Ed Shultz hopes he can leave all this behind and go back to his day job–making guns. It’s not likely to be business as usual. The NRA needs money for its election-year battles in crucial swing districts, and Smith & Wesson is likely to feature prominently in its fund-raising appeals. The lobby never tells its members whose guns they should boycott, exactly, but it doesn’t take a cryptologist to get the message. As of last week, a defiant Shultz hadn’t tried to talk to anyone in the gun lobby. “I have no reason to,” he says. Other companies are waiting anxiously to see if dealers or distributors will cave in to pressure and refuse to stock Smith guns. In a dwindling market, some gunmakers may even join the rebellion. “They’ll demonize us and take whatever competitive advantage they can get by going to the user community and saying we’ve done some terrible thing,” Shultz says. Still, if any gunmaker can survive the onslaught, it’s Smith & Wesson. For one thing, the company sells some 25 percent of its handguns to cops, not general consumers. And those people who do buy Smith’s vaunted high-end guns may not be quick to give them up.

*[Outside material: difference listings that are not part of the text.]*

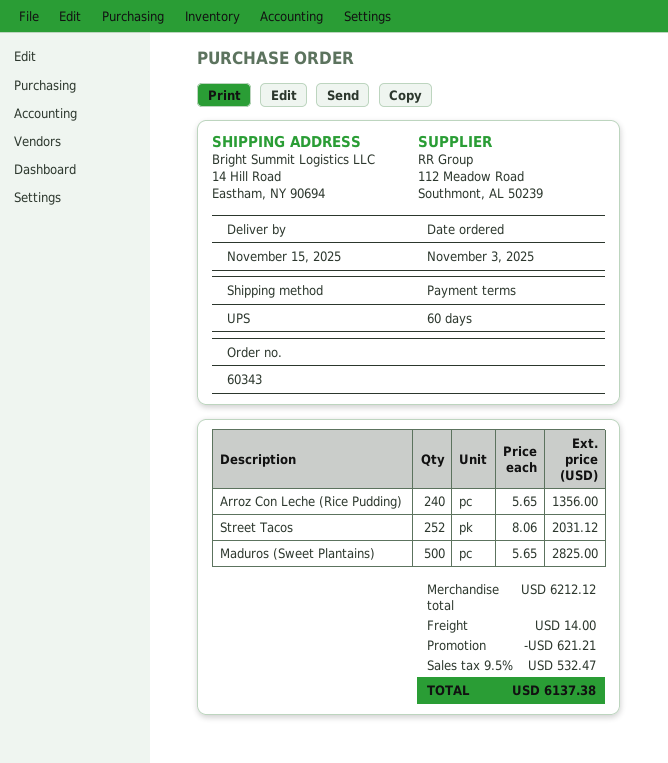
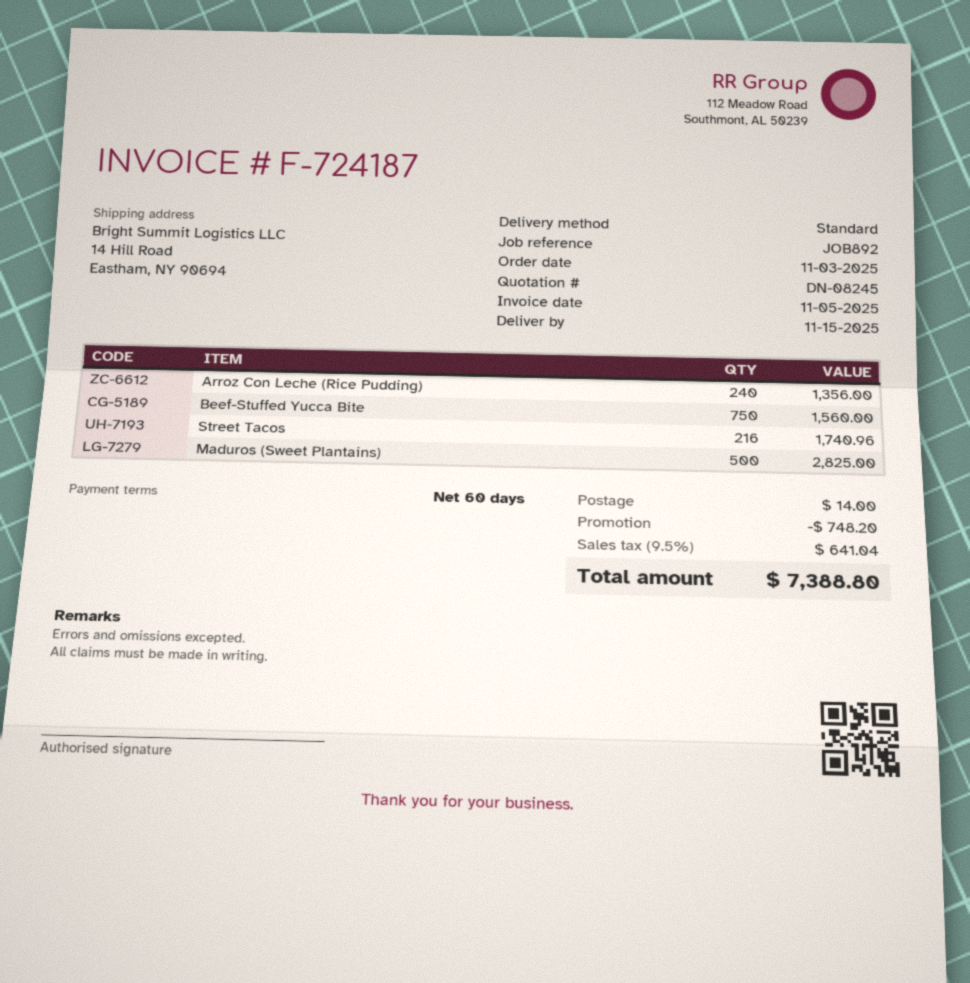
shipping method: UPS -> standard
Street Tacos: 252 for 2031.12 -> 216 for 1740.96
Beef-Stuffed Yucca Bite: none -> 750 for 1560.00
discount: 621.21 -> 748.20
tax: 9.5% = 532.47 -> 9.5% = 641.04
total: 6137.38 -> 7388.80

It’s probably only a matter of time before other big companies follow Shultz’s lead. Sources say Shultz tried unsuccessfully to persuade another giant, Glock, to join in the agreement. (Glock officials couldn’t be reached for comment.) Emboldened by the settlement, lawyers for the cities say the Smith & Wesson deal is a limited-time offer. “There is a risk to coming forward first,” says Dennis Henigan of the Center to Prevent Handgun Violence. “So we made compromises with Smith & Wesson that we may not be willing to make later.” One promise the lawyers made has held true: Smith & Wesson didn’t pay a dime to settle the suits, and nobody appears to have profited from the agreement. Unless, of course, you count the $60 in cash that ended up in Andrew Cuomo’s pocket, his winnings from a gunmaker. The way Ed Shultz figures it, that’s still a pretty good deal.